• [Data shown]

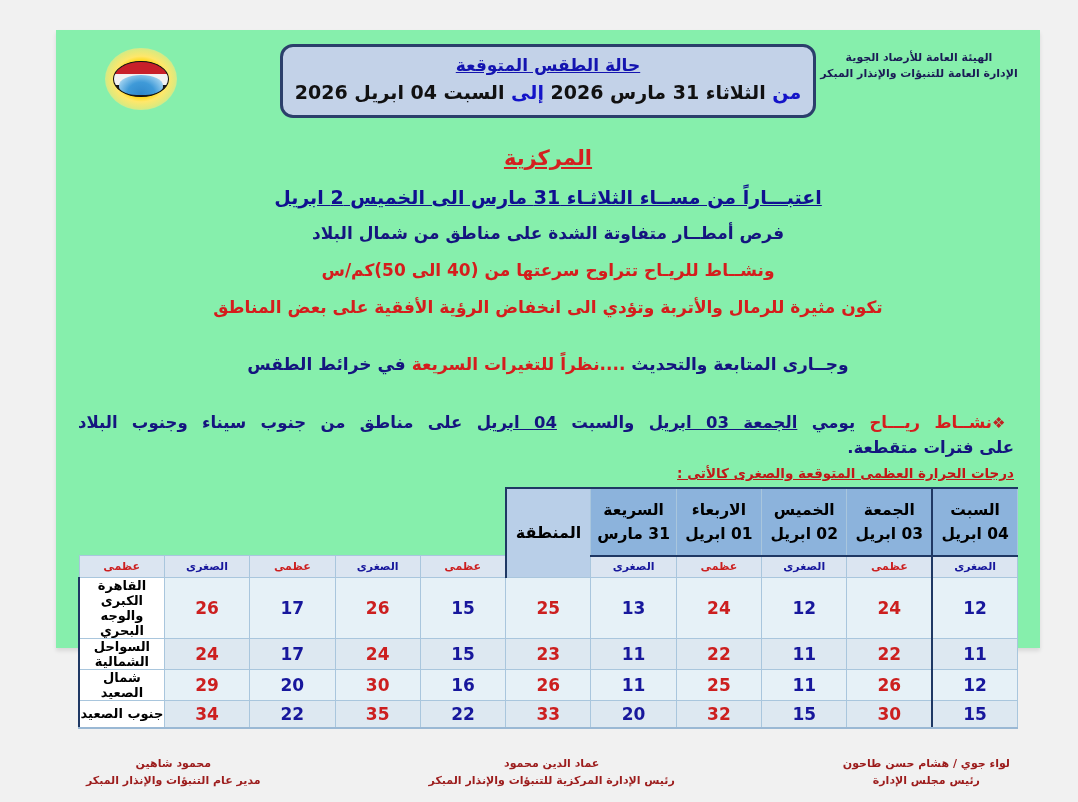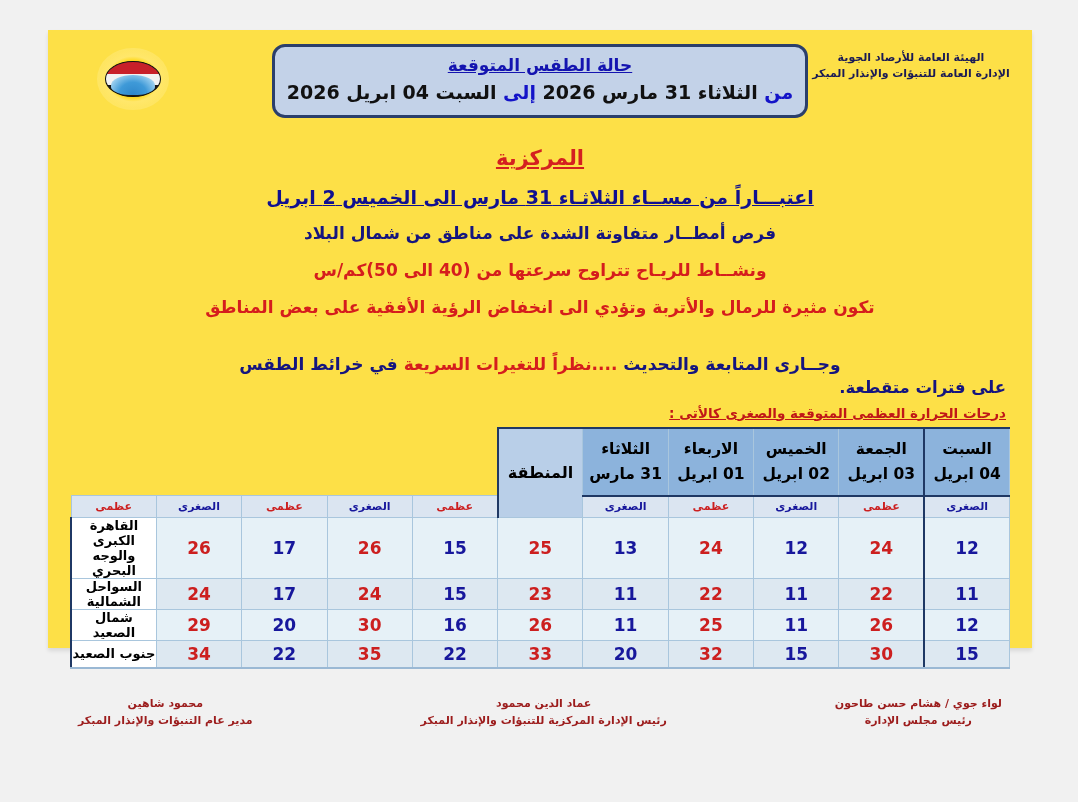"حالة الطقس المتوقعة" #page { background: #fde047 -> #86efac; left: 48px -> 56px }
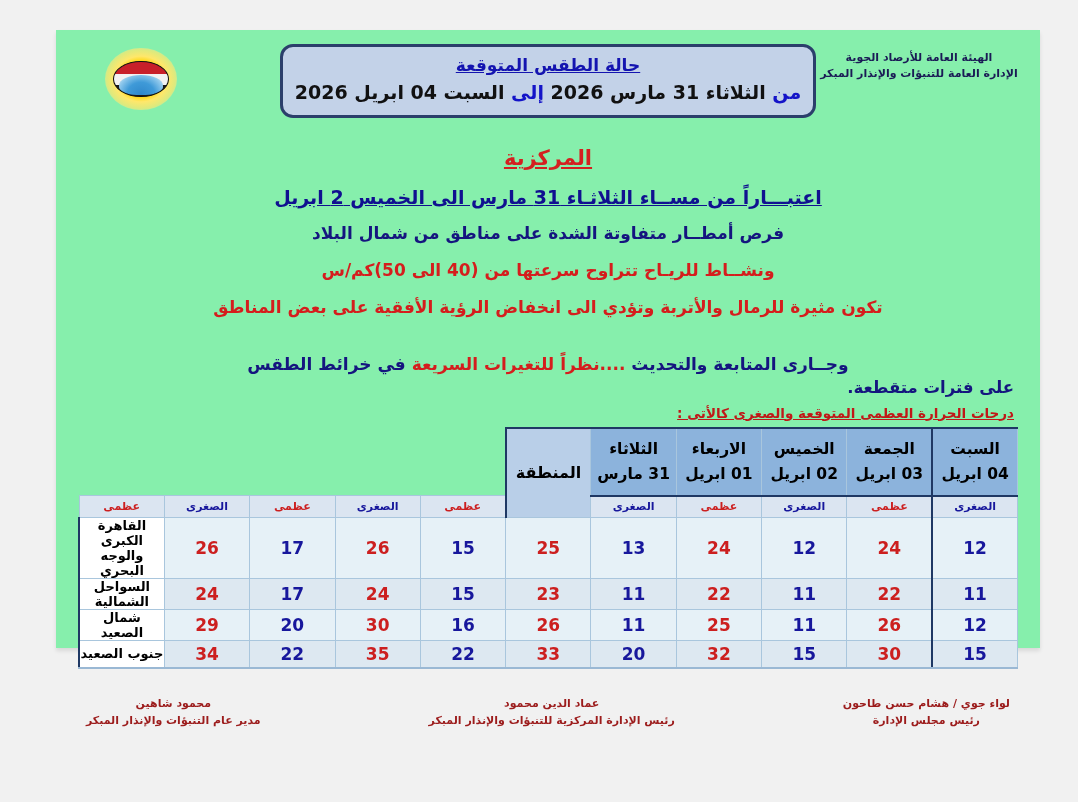"❖نشــاط ريـــاح يومي الجمعة 03" div.bullet-block { html: none -> <div> <span>❖</span><span>نشــاط ريـــاح</span> <span>يومي</span> <span>الجمعة 03 ابريل</span> <span>والسبت</span> <span>04 ابريل</span> <span>على مناطق من جنوب سيناء وجنوب البلاد</span> </div> }
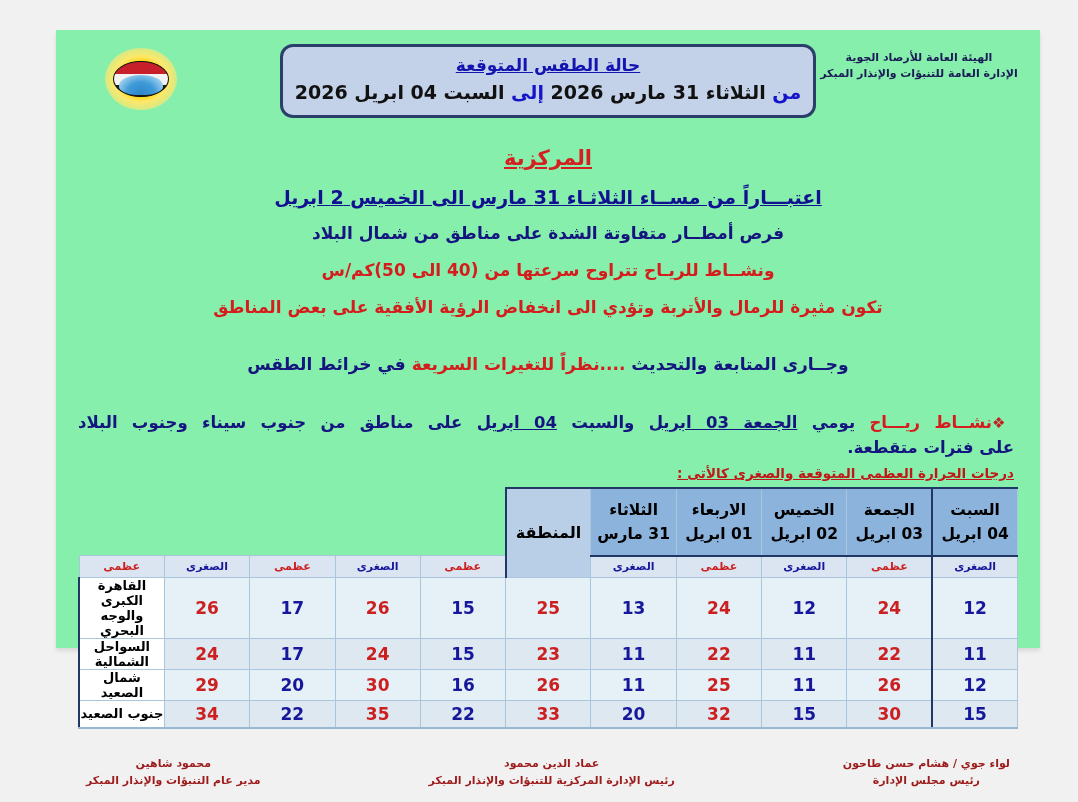"الثلاثاء" span.dayname { text: الثلاثاء -> السريعة }
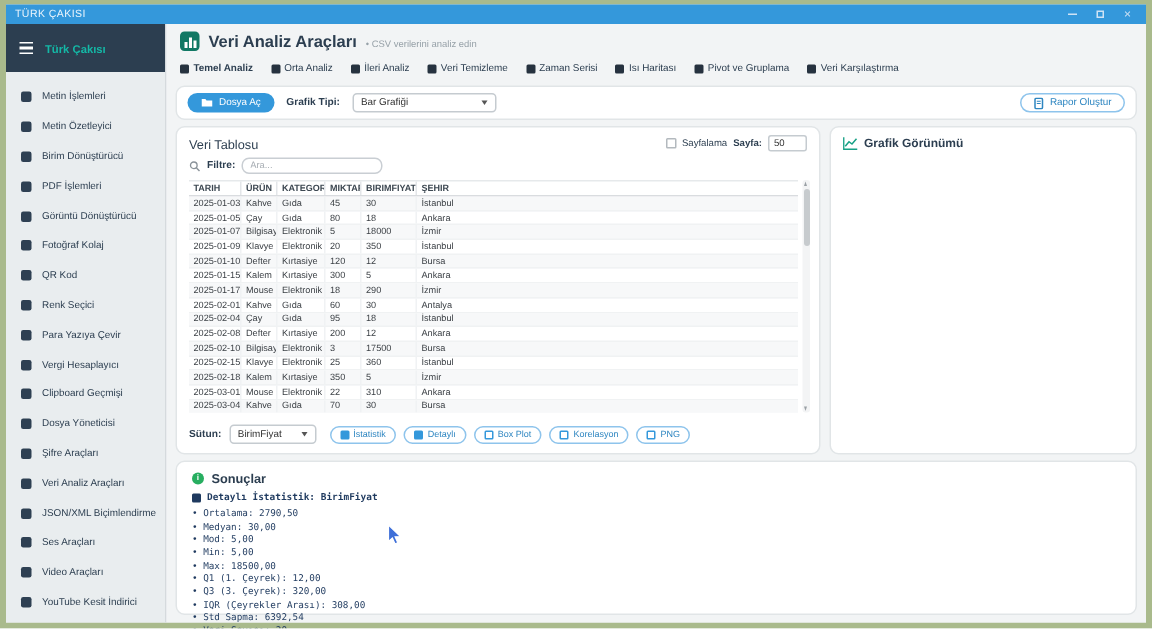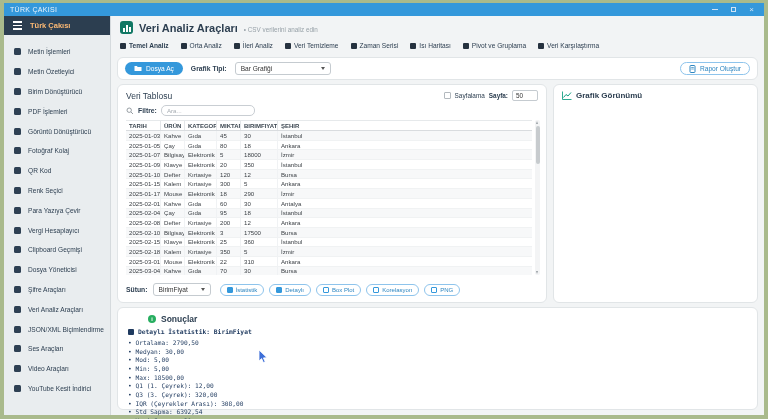"Türk Çakısı" .sidebar-header { color: #fdba74 -> #14b8a6; height: 19px -> 32px }
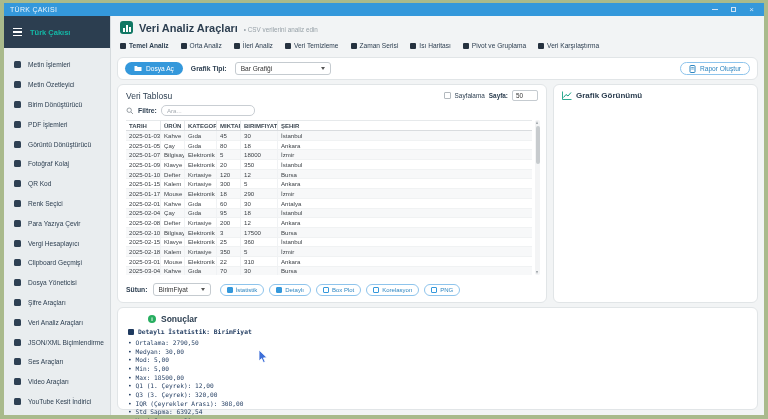"Sonuçlar" .rc-title-row { margin-left: 20px -> none }
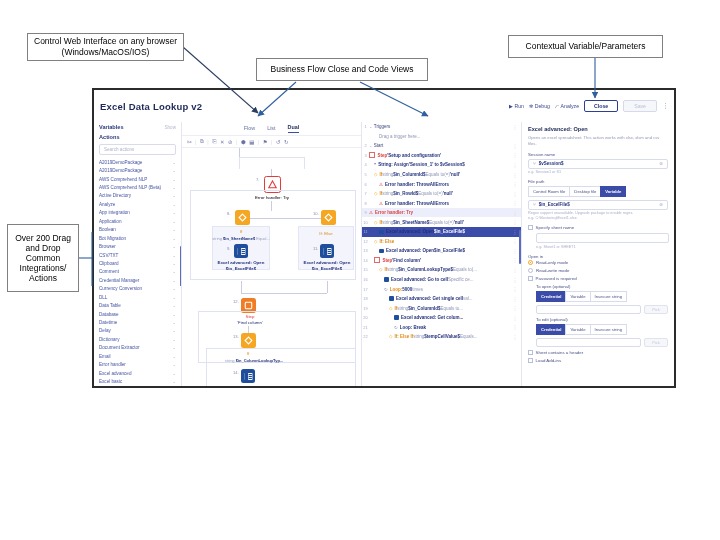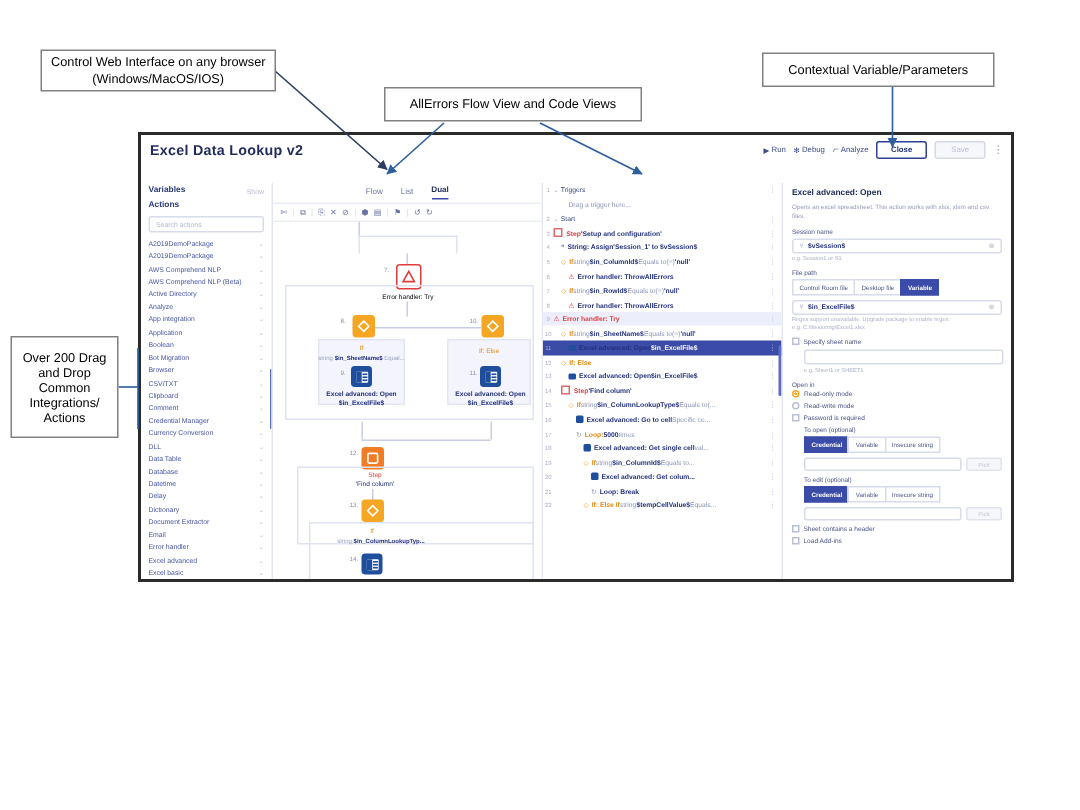"AllErrors Flow View and Code" div.callout { text: AllErrors Flow View -> Business Flow Close }
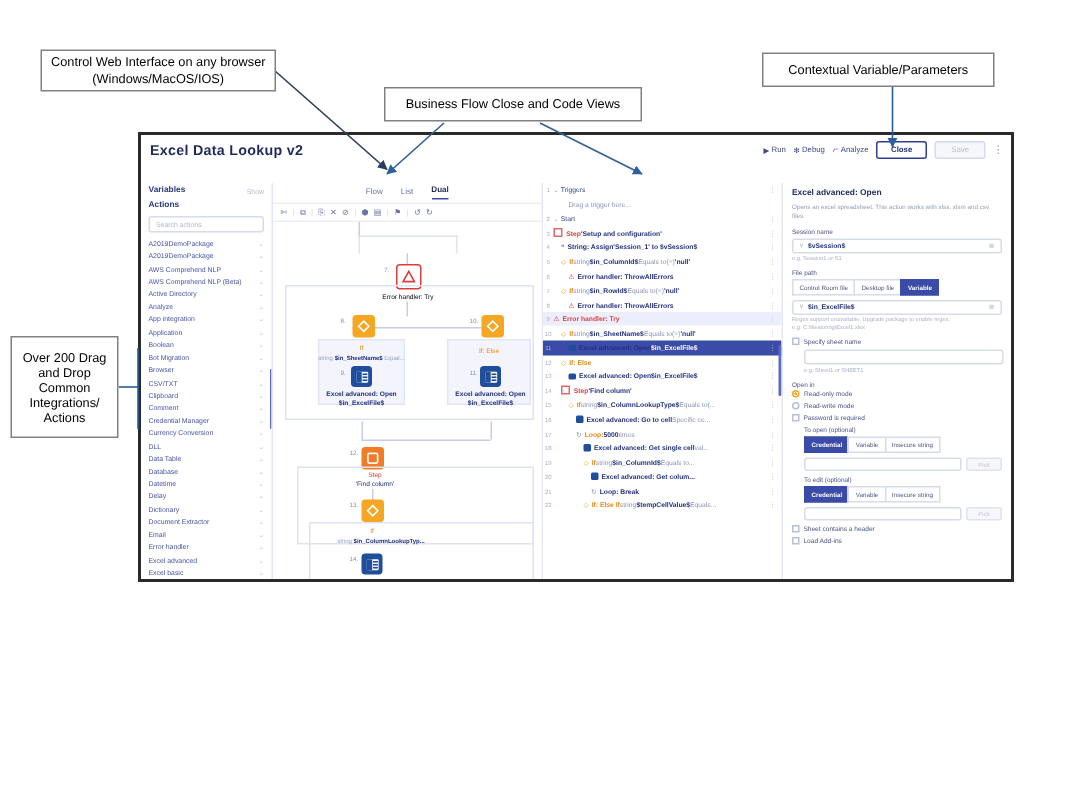"Excel Data Lookup v2" #app-header { align-items: flex-end -> center }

• [The problem] Restate each line from the start of the listing through the line bearing "margin-left: 20px ->" word for word. Drop the pictures.

• [Written reply]
"حالة الطقس المتوقعة" #page { background: #fde047 -> #86efac; left: 48px -> 56px }
"❖نشــاط ريـــاح يومي الجمعة 03" div.bullet-block { html: none -> <div> <span>❖</span><span>نشــاط ريـــاح</span> <span>يومي</span> <span>الجمعة 03 ابريل</span> <span>والسبت</span> <span>04 ابريل</span> <span>على مناطق من جنوب سيناء وجنوب البلاد</span> </div> }
"الثلاثاء" span.dayname { text: الثلاثاء -> السريعة }
"Türk Çakısı" .sidebar-header { color: #fdba74 -> #14b8a6; height: 19px -> 32px }
"Sonuçlar" .rc-title-row { margin-left: 20px -> none }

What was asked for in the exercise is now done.